How to employ a multi time-frame strategy when trading FX

Aug 12 • Forex Trading Articles, Market Commentaries • 538 Views • Comments Off on How to employ a multi time-frame strategy when trading FX

There are an infinitesimal amount of methods which you can use to technically analyse the FX markets. You can concentrate on one specific time-frame and use a multitude of technical indicators and candlestick price-action, in an attempt to gauge the direction of price. Alternatively, you could use a stripped-down minimalist technique with very few technical indicators on your chart and observe price-action on several time-frames.

There is no right or wrong method of technical-analysis if you can prove that your: method, strategy and edge works. If you’re banking profits continually and in a consistent manner underpinned by a repetitive methodology, then how you have arrived at that situation is irrelevant. There are no text-book proven methods to trade the FX and other markets, strategies are highly personal, if it works for you through all market conditions then carry on. However, there are certain methods that many experienced traders will continually recommend, therefore, on the basis of the wisdom of crowds there must be validity to certain methods.

One constant remains in all forms of analysis; traders want to identify precisely when a trend began, or when market sentiment has changed. The most obvious and preferred method is to drill down through the time-frames to pinpoint the exact time when that change occurred. You might be a swing-trader who witnesses a price-action change in behaviour on the 4hr chart, who then begins to analyse lower time frames in an attempt to determine the nucleus of the change in sentiment. You may be a day-trader who observes change on the 1hr chart, who then drills down to the five minute chart and moves up through the gears to analyse the higher time-frames such as the daily chart, to attempt to establish if there’s any obvious signs of movement on both higher and lower time-frames.

What to look for

As an example, if you’re a day-trader who is looking to go long on a security such as EUR/USD, you should be searching for evidence that bullish price-action has or is occurring across several time-frames. This bullish price action displayed by candlestick patterns will be different on the various time-frames, in as much as it will have subtle differences. On the daily time frame and the 4hr time frame you may see evidence of a turn in sentiment by way of, for example, various forms of doji candlesticks being created.

These classic candlesticks can indicate a perfectly balanced market in which traders are collectively weighing up their options and considering their positions. The doji candlesticks can also illustrate a change, in this instance it could be a change from bearish sentiment or a market trading sideways, until the weight of sentiment causes price direction to alter to become bullish.  

On lower time frames you might be looking for a consistent candlestick pattern which is clearly illustrating that price is developing a bullish momentum. This could be classic engulfing patterns being observed, or you may clearly see bullish price action in the form of pattern such as three white soldiers. You might also observe a bearish trend ending on a specific time-frame as higher lows are recorded.

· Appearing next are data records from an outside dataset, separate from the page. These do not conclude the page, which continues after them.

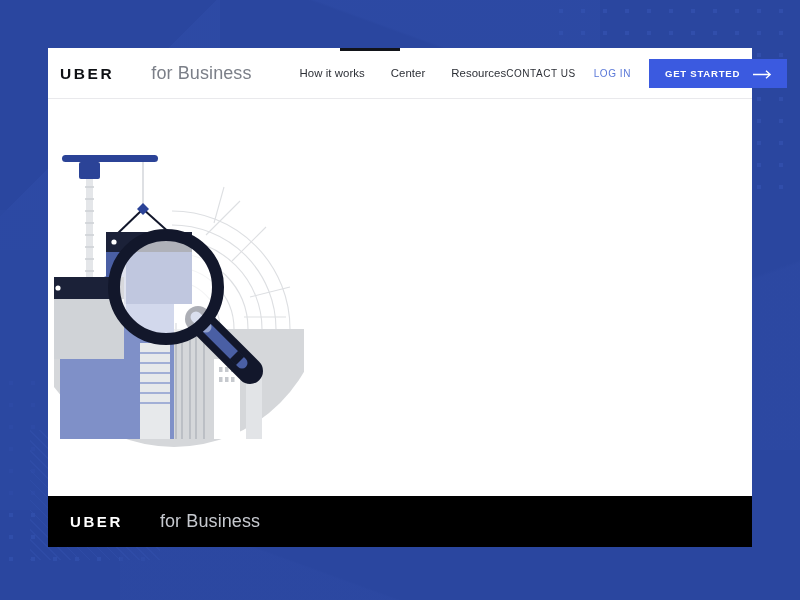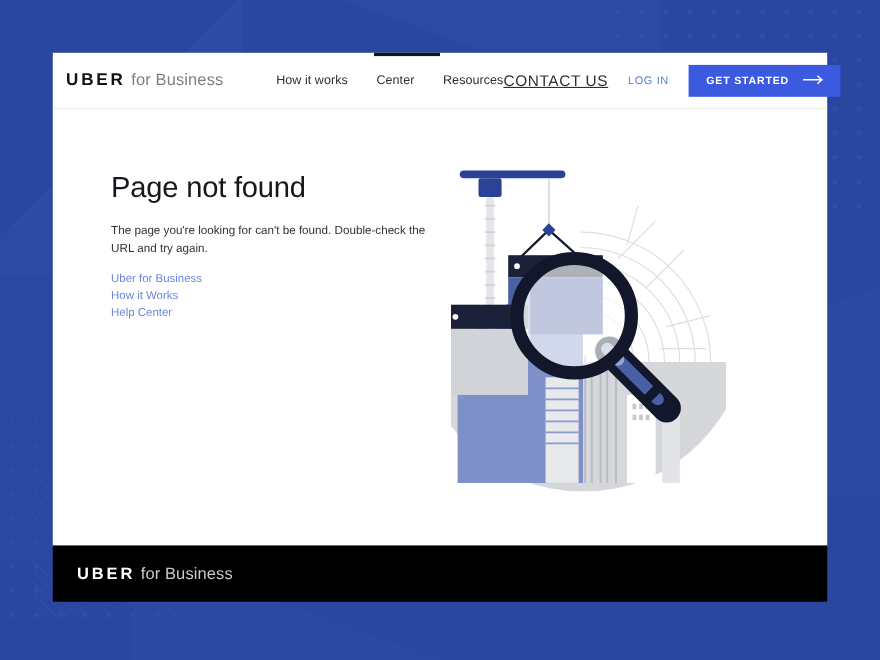"UBER" .brand { gap: none -> 32px }
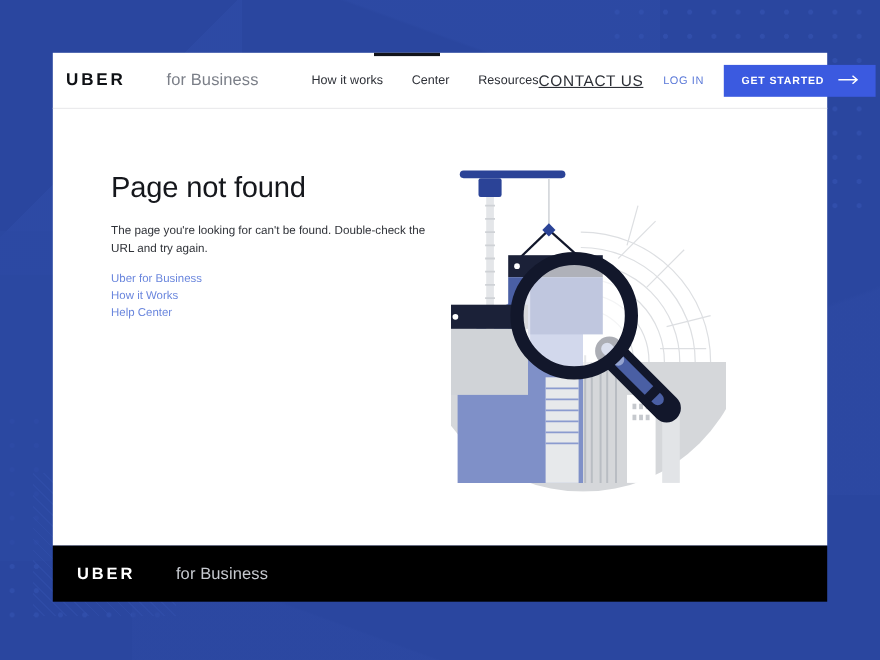"for Business" .brand-sub { font-size: 15px -> 18px }
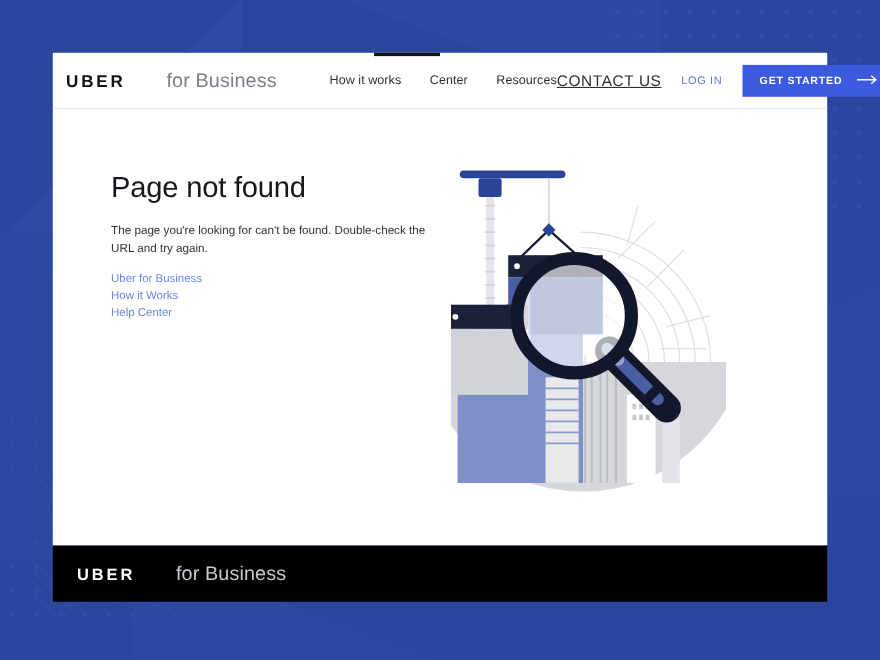"CONTACT US" .nav-contact { font-size: 14px -> 10px; text-decoration: underline -> none }
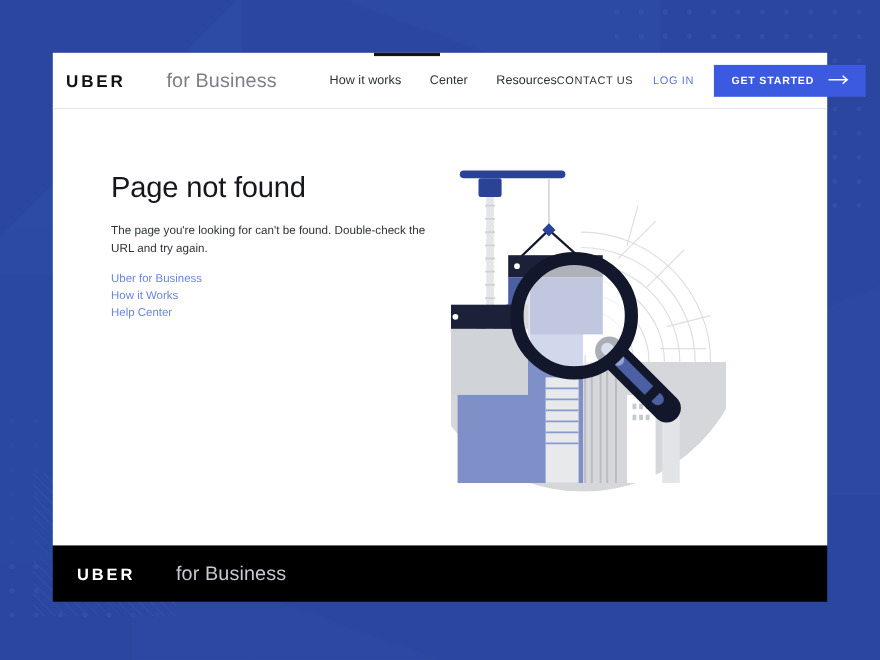"GET STARTED" .btn-started { align-items: flex-start -> flex-end }
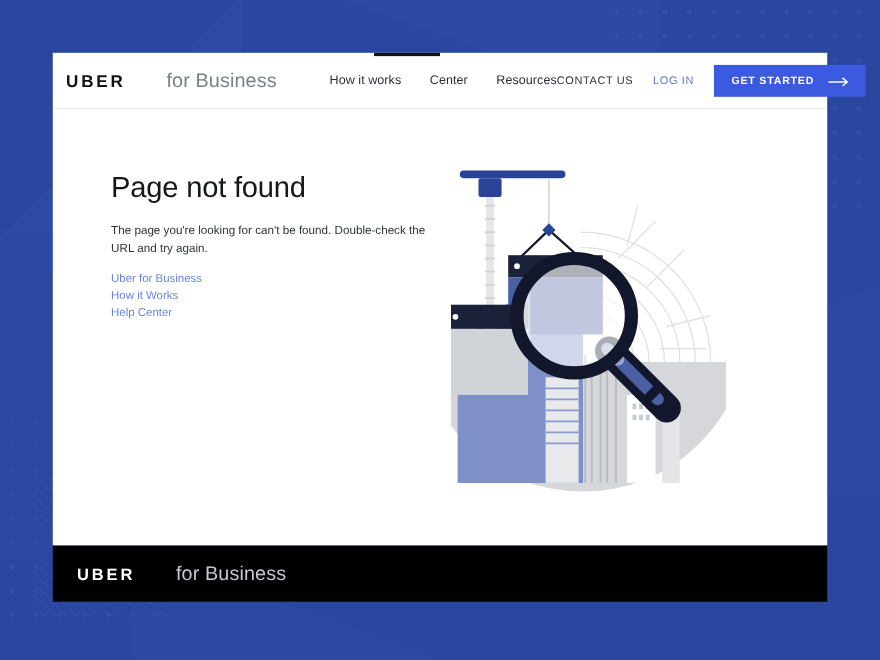"Page not found" div.text-col { html: <div> <h1>Page not found</h1> <p>The page you're looking for can't be found. Double-check the URL and try again.</p> <div> <a>Uber for Business</a> <a>How it Works</a> <a>Help Center</a> </div> </div> -> none }
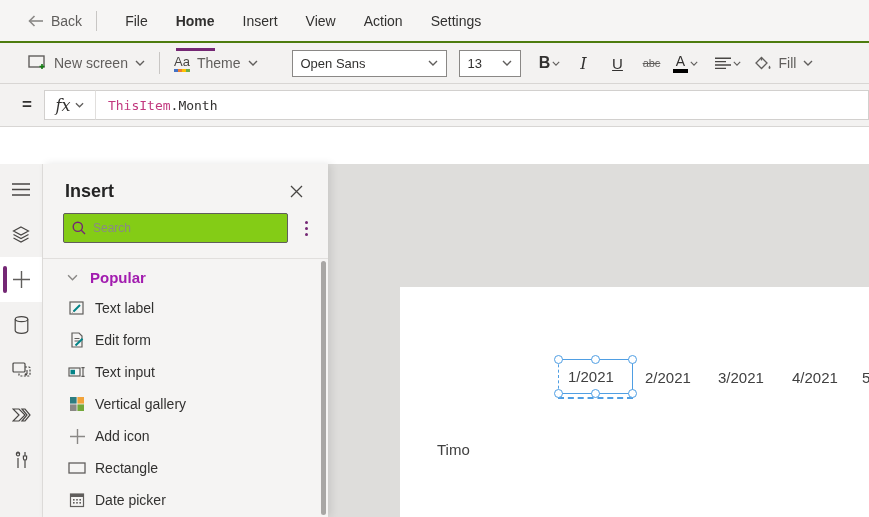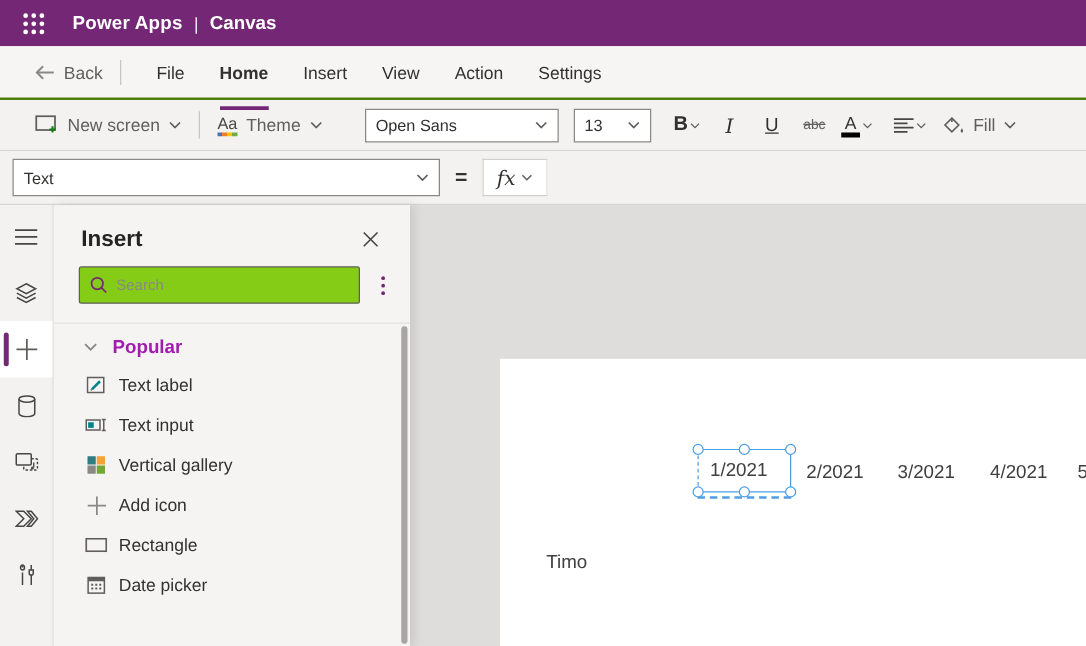"Power Apps" div.titlebar { html: <div> <div> <svg> <circle></circle> <circle></circle> <circle></circle> <circle></circle> <circle></circle> <circle></circle> <circle></circle> <circle></circle> <circle></circle> </svg> </div> <span>Power Apps</span> <span>|</span> <span>Canvas</span> </div> -> none }
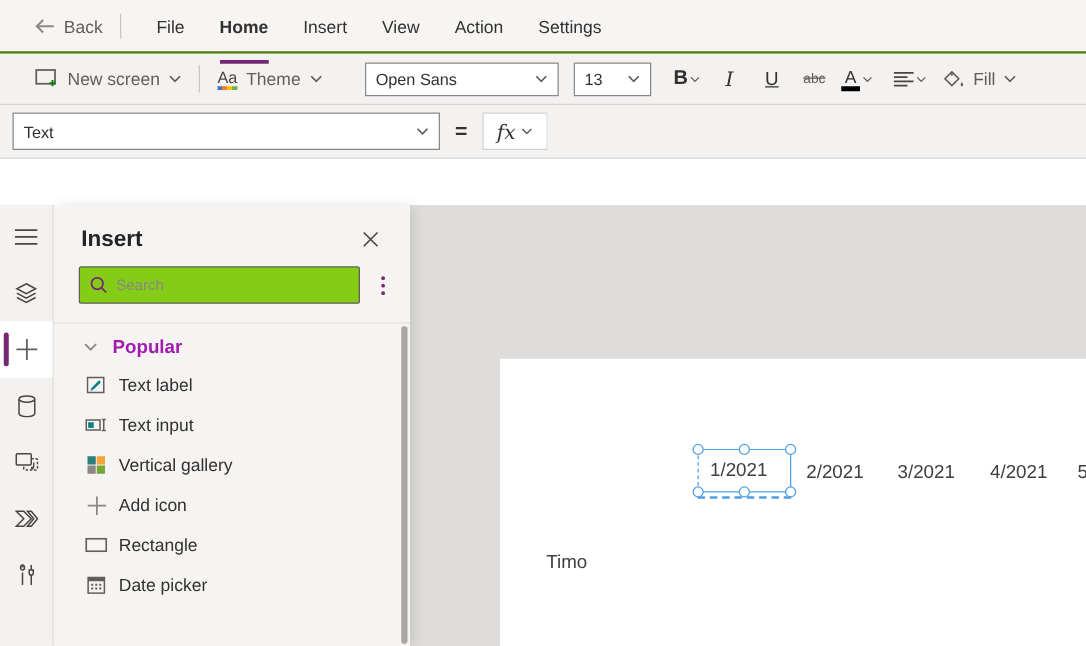"Text" div.combo { html: <div> <span>Text</span> <span> <svg> <path></path> </svg> </span> </div> -> none }
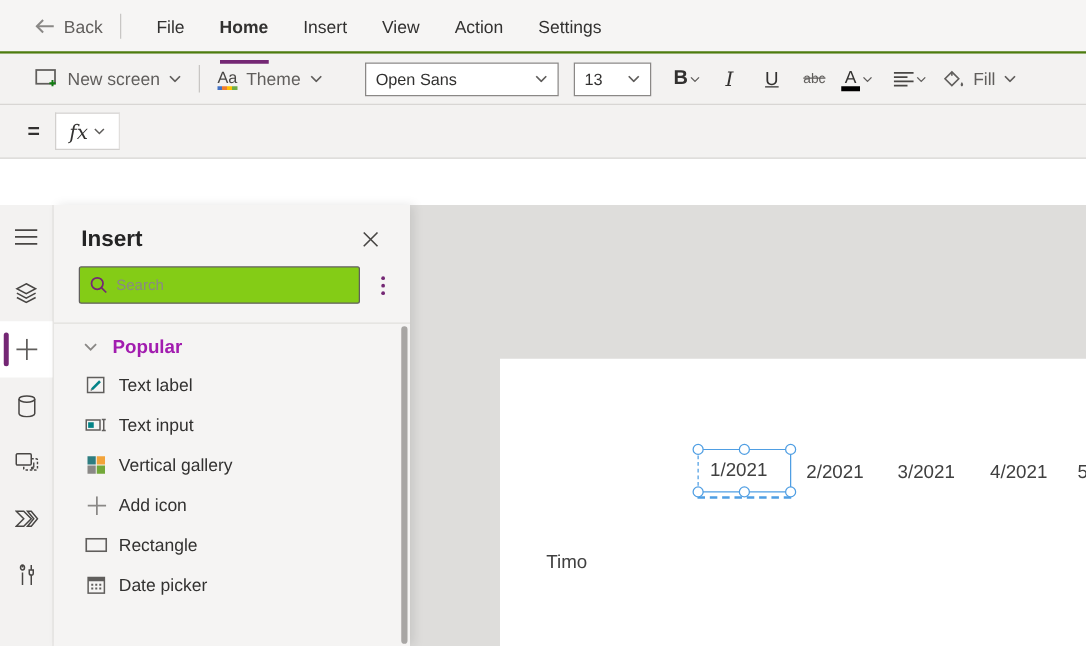"ThisItem" div.formula-input { html: none -> <div> <span>ThisItem</span> <span>.Month</span> </div> }
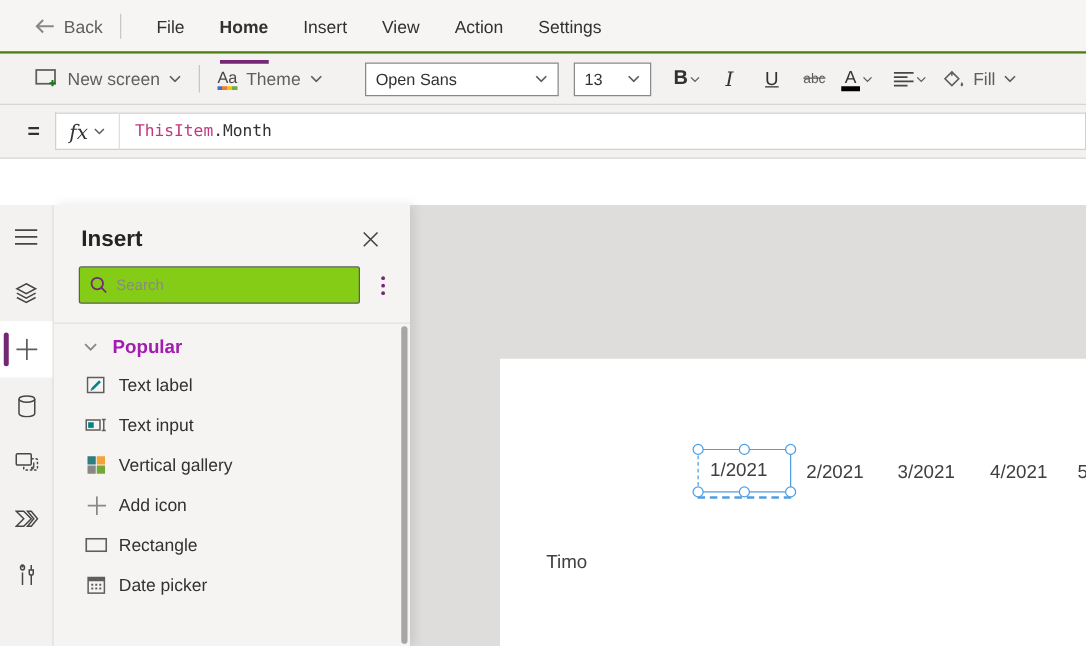"Edit form" div.insert-item { html: none -> <div> <span> <svg> <path></path> <path></path> <path></path> </svg> </span> <span>Edit form</span> </div> }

It’s incumbent on the individual trader to experiment and practice with various time frames by employing a backtesting protocol, to establish if a change in sentiment has occurred. If you can clearly see a change on the 1hr time frame you should analyse the higher and lower frames to see if you can identify various patterns to support your theory. Once you believe you’re competent you’ve begun to develop an important aspect of your price action analysis, you’re then in a perfect situation to put your theory into practice in the live markets.